As the largest Arab country in the Middle East-North Africa (MENA) region, Egypt will play a significant role in the future as an advocate of Alternative Dispute Resolution (ADR). Egyptian officials want to promote commercial ADR to entice Western corporations to invest in the region. Egypt specifically is interested in increasing the competitiveness of the private sector by targeting the insurance, information technology, banking and construction industries. The goal is to utilize private mediation companies such as the Centre for Effective Dispute Resolution (CEDR) from the UK to offer basic and advanced training and credentialing, primarily to lawyers, and then promote a mediation culture throughout Egypt via conferences, workshops, the media, and public awareness campaigns.

To achieve that goal, the Cairo Regional Centre for International Commercial Arbitration (CRCICA— and the International Finance Corporation (IFC—the private sector arm of the World Bank–see footnote) partnered to hold a conference in May 2010 to gather judges, lawyers, academics and business leaders in Cairo to promote the use of ADR in Egypt. I was living in Egypt at the time, and was able to attend as a conflict resolution researcher. I engaged in participant observations and interviewed some of the attendees.

Participants at the conference discussed the 2010 Doing Business Report published by the International Finance Corporation of the World Bank Group. Egypt ranked 148 out of 183 countries globally in the efficiency of enforcing business contracts. In Egypt, it took the courts on average between 950-1000 days to resolve a legal contract dispute. (In the UK, it averaged 400 days, and in France, approximately 330 days). The cost of enforcing a business contract (as a percentage of the claim) was 26% in Egypt. This is why CRCICA and IFC, the Egyptian Ministry of Justice and Ministry of Investment, and the Egyptian Bar Association have a long-term interest in using Egypt’s position in MENA to institutionalize the use of ADR in the region, so as to modernize the legal system as well as improve the investment climate.

The problem with Egyptian courts is that their inefficiencies make international business contract enforcement slow and cumbersome. Challenges faced by Egyptian courts include: a shortage of judges, a heavy case load, few judges who are knowledgeable or trained in ADR, a lack of transparency in the courts, an antiquated record system (few courts outside of Cairo have computerized record-keeping), and the lack of legal infrastructure to make ADR viable. Thus, Egypt first needs to build institutional capacity for ADR services.

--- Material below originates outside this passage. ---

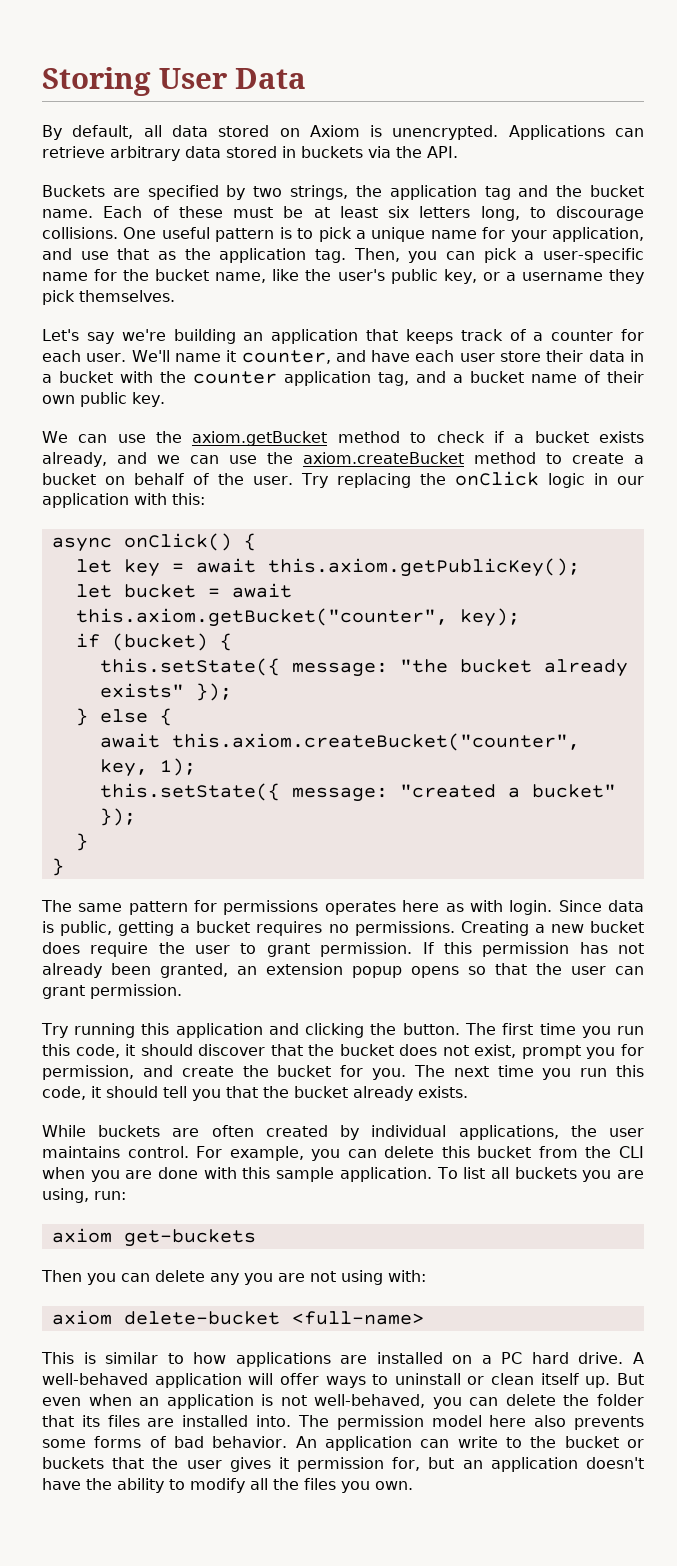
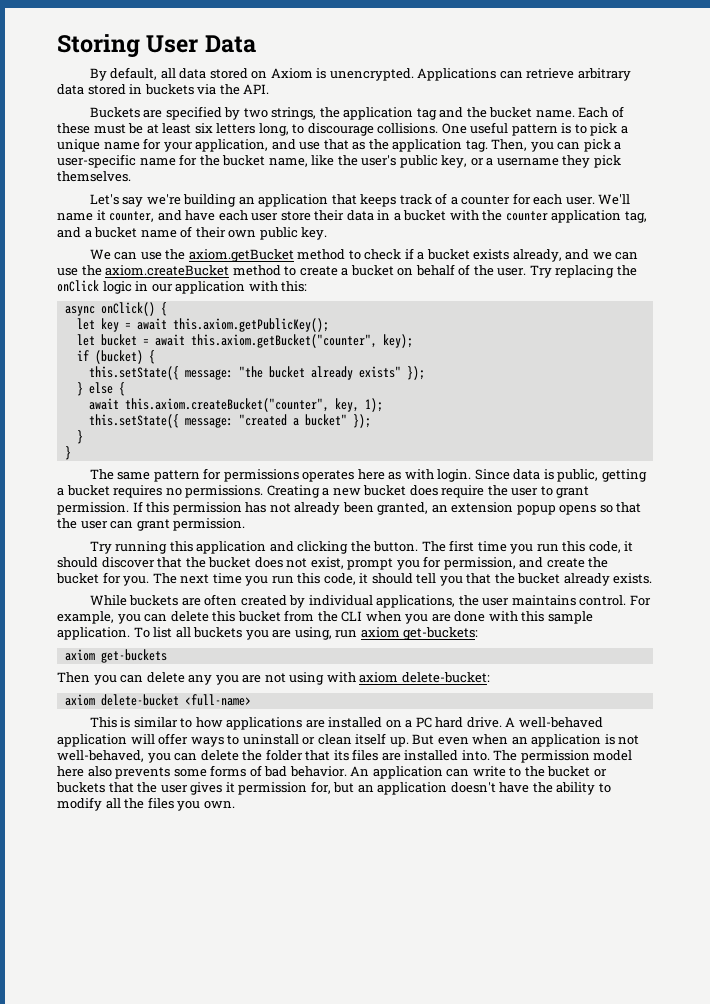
- To list all buckets you are using, run:
+ To list all buckets you are using, run axiom get-buckets:
- Then you can delete any you are not using with:
+ Then you can delete any you are not using with axiom delete-bucket:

Another important consideration to take into account while implementing ADR in Egypt is the role of religion. Egypt is a very religious society, with between 85-90% of the population Sunni Muslim (most of the rest of the 10-15% are devout Coptic Christians). Given Islam’s dominant cultural and religious position in Egyptian society, ADR must be introduced in a way that emphasizes its harmony with Islam as part of the public awareness campaign. Just as Christian mediation services in the US such as “Peacemaker Ministries” utilize Bible verses to legitimate the use of mediation to resolve conflicts among Christians, Muslims in Egypt may need to justify ADR’s use through Quranic verses in order to help the population culturally accept mediation. If the average Egyptian sees ADR as a “Western invention,” it will be much more difficult to convince them of its legitimacy. However, by pointing out that ADR principles are found in the Qur’án and Sharia (Islamic law), it becomes more likely that people will employ mediation techniques. For example, one conference presenter highlighted the following verse: “The recompense of an injury is an injury the like thereof; but whoever forgives and thereby brings about a reestablishment of harmony, his reward is with God; and God loves not the wrongdoers” (Qur’án, 42:40). The need to legitimate mediation in a conservative religious context is especially true in the small villages in Upper Egypt, according to one prosecutor I interviewed. Outside of urban centers, the legitimacy of the state (secular) courts weakens among the traditional population. In these villages, tribal custom often trumps the Egyptian penal code, as honor killings and sectarian clashes are often given tacit approval from local imams (mosque leaders) and sheikhs (religious leaders knowledgeable about Quranic law).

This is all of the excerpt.